The new law creates a new crime that makes it illegal for a person to gain access to an agricultural production facility through deception if the person intends to cause “economic harm or other injury” to the facility. Deception is defined broadly to include both lies and omissions, and there is no definition or limitation on what “other injury” includes
“The legal challenge we filed is important in protecting free speech in Iowa,” Rita Bettis Austen, American Civilities Liberties Union (ACLU) of Iowa legal director, said in a statement. “An especially grievous harm to our democracy occurs when the government uses the power of the criminal laws to target unpopular speech to protect those with power, which is exactly what this law is about. The Ag-Gag 2.0 law aims to silence critics of worker rights abuses, animal cruelty, unsafe food safety practices, and environmental hazards in agricultural facilities. Legislators rushed to pass Ag-Gag 2.0 shortly after the federal injunction of Ag-Gag 1.0 came down. Enough is enough. Free speech means the government is not allowed to put the interests of one industry above the constitutional rights of its critics.”
Federal courts in other states have struck down similar ag-gag laws.
Violations such as trespassing, are already covered by Iowa law. Ag-Gag 2.0 once again tries to give special protection to agriculture over all other industries in our state, and over the free speech rights of those who would voice opposition to them. It has a chilling effect on journalists, advocates, and others in exposing problematic worker conditions, health and safety violations, and animal cruelty inside agricultural facilities.
Adam Mason, state policy organizing director at Iowa Citizens for Community Improvement, one of the plaintiffs, agrees.
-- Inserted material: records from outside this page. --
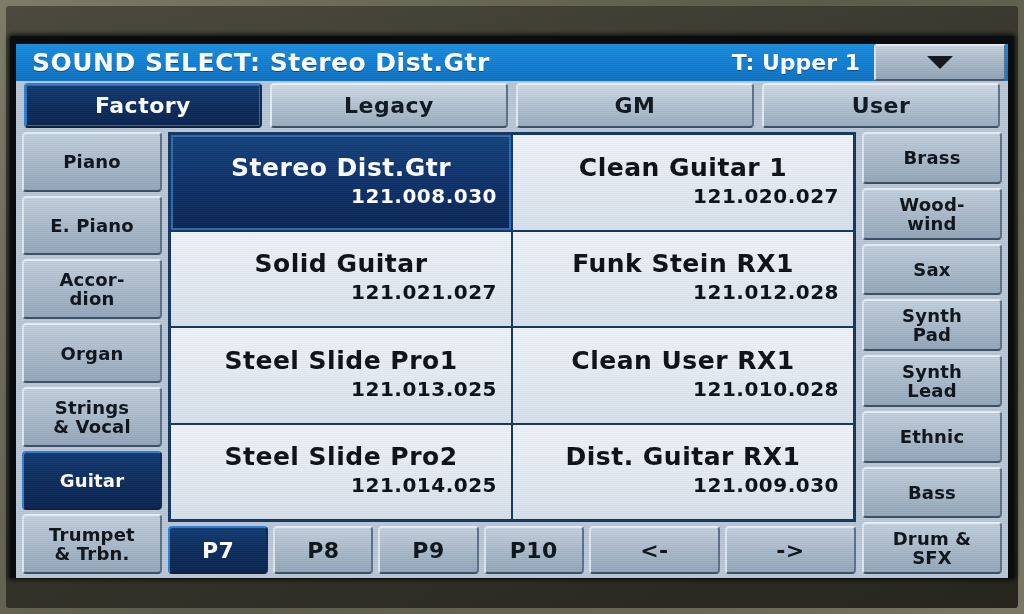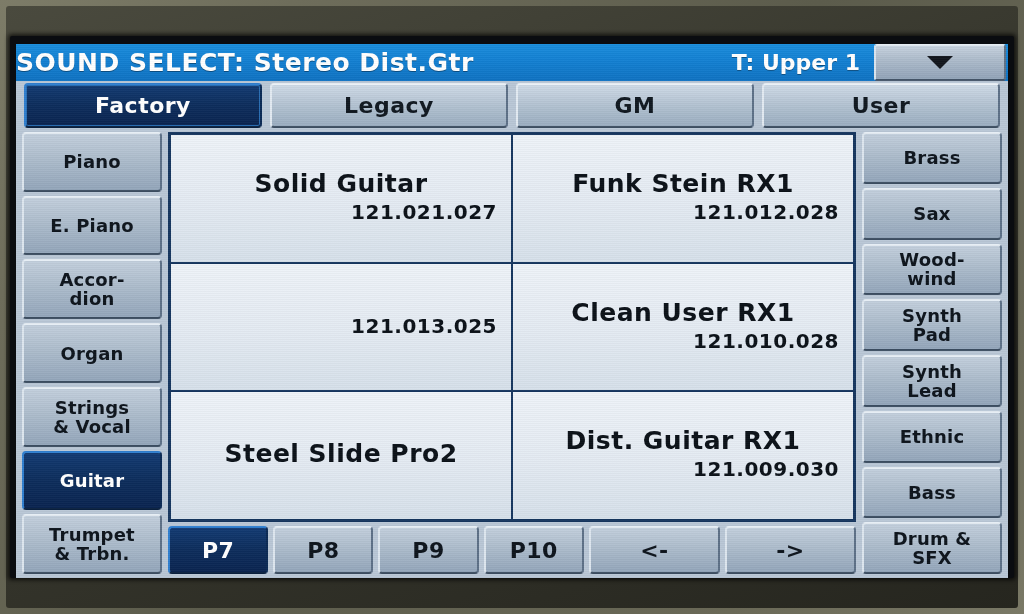--- a/index.html
+++ b/index.html
@@ -68,21 +68,21 @@
     background: linear-gradient(to bottom, #1a8ddc 0%, #1380d2 45%, #0f72c2 100%);
     display: flex;
     align-items: center;
   }
   #title-text {
     color: #ffffff;
     font-family: "DejaVu Sans", sans-serif;
     font-weight: bold;
     font-size: 25px;
     letter-spacing: 0.5px;
-    margin-left: 0;
+    margin-left: 16px;
     white-space: nowrap;
     text-shadow: 0 1px 0 rgba(0,0,0,.35);
   }
   #title-track {
     margin-left: auto;
     margin-right: 14px;
     color: #ffffff;
     font-family: "DejaVu Sans", sans-serif;
     font-weight: bold;
     font-size: 22px;
@@ -326,62 +326,74 @@
           <div class="catbtn">Accor-<br>dion</div>
           <div class="catbtn">Organ</div>
           <div class="catbtn">Strings<br>&amp; Vocal</div>
           <div class="catbtn selected">Guitar</div>
           <div class="catbtn">Trumpet<br>&amp; Trbn.</div>
         </div>
 
       <div id="center">
         <div id="grid-wrap">
             <div class="grid-row">
+              <div class="cell selected">
+                <div class="cell-name">Stereo Dist.Gtr</div>
+                <div class="cell-num">121.008.030</div>
+              </div>
+              <div class="cell">
+                <div class="cell-name">Clean Guitar 1</div>
+                <div class="cell-num">121.020.027</div>
+              </div>
+            </div>
+            <div class="grid-row">
               <div class="cell">
                 <div class="cell-name">Solid Guitar</div>
                 <div class="cell-num">121.021.027</div>
               </div>
               <div class="cell">
                 <div class="cell-name">Funk Stein RX1</div>
                 <div class="cell-num">121.012.028</div>
               </div>
             </div>
             <div class="grid-row">
               <div class="cell">
+                <div class="cell-name">Steel Slide Pro1</div>
                 <div class="cell-num">121.013.025</div>
               </div>
               <div class="cell">
                 <div class="cell-name">Clean User RX1</div>
                 <div class="cell-num">121.010.028</div>
               </div>
             </div>
             <div class="grid-row">
               <div class="cell">
                 <div class="cell-name">Steel Slide Pro2</div>
+                <div class="cell-num">121.014.025</div>
               </div>
               <div class="cell">
                 <div class="cell-name">Dist. Guitar RX1</div>
                 <div class="cell-num">121.009.030</div>
               </div>
             </div>
           </div>
         <div id="pagerow">
             <div class="pagebtn selected">P7</div>
             <div class="pagebtn">P8</div>
             <div class="pagebtn">P9</div>
             <div class="pagebtn">P10</div>
             <div class="pagebtn nav">&lt;-</div>
             <div class="pagebtn nav">-&gt;</div>
           </div>
       </div>
 
       <div class="sidecol" id="rightcol">
           <div class="catbtn">Brass</div>
+          <div class="catbtn">Wood-<br>wind</div>
           <div class="catbtn">Sax</div>
-          <div class="catbtn">Wood-<br>wind</div>
           <div class="catbtn">Synth<br>Pad</div>
           <div class="catbtn">Synth<br>Lead</div>
           <div class="catbtn">Ethnic</div>
           <div class="catbtn">Bass</div>
           <div class="catbtn">Drum &amp;<br>SFX</div>
         </div>
     </div>
 
   </div>
 </div>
“The intent of Iowa’s ag-gag law is clear. It is to silence those who would expose unsafe working conditions, environmental pollution, or other potential violations at factory farms and other animal facilities,” stated Mason. “The state has carved out unfair rules for industrialized agriculture that no other industry has, and that is harmful to workers and the environment because it keeps us from effectively documenting abuses.”
“It took our Iowa legislators just 10 days to submit, discuss, vote on and sign this new bill into law, immediately after Ag-Gag 1.0 had just been defeated in the courts,” said Mindi Callison, Executive Director of one of the plaintiffs, Bailing Out Benji. “That means that even though we have won the right to do our work to protect puppies and dogs in striking down Ag-Gag 1.0, and even though the state’s motion for stay was denied, we are still impeded in exercising our free speech as an organization by Ag-Gag 2.0.”
“Now more than ever it is important to give a voice to those that have none and make sure that commercial dog breeding facilities are complying with the laws,” continued Callison. Passing this law to protect agricultural facilities at all costs is irresponsible.”
Callison pointed to the need to expose and educate the public about the atrocities that are happening behind closed doors at puppy mills in Iowa, and other agricultural facilities, as well as to oppose the sale of puppy mill animals in pet stores across the country.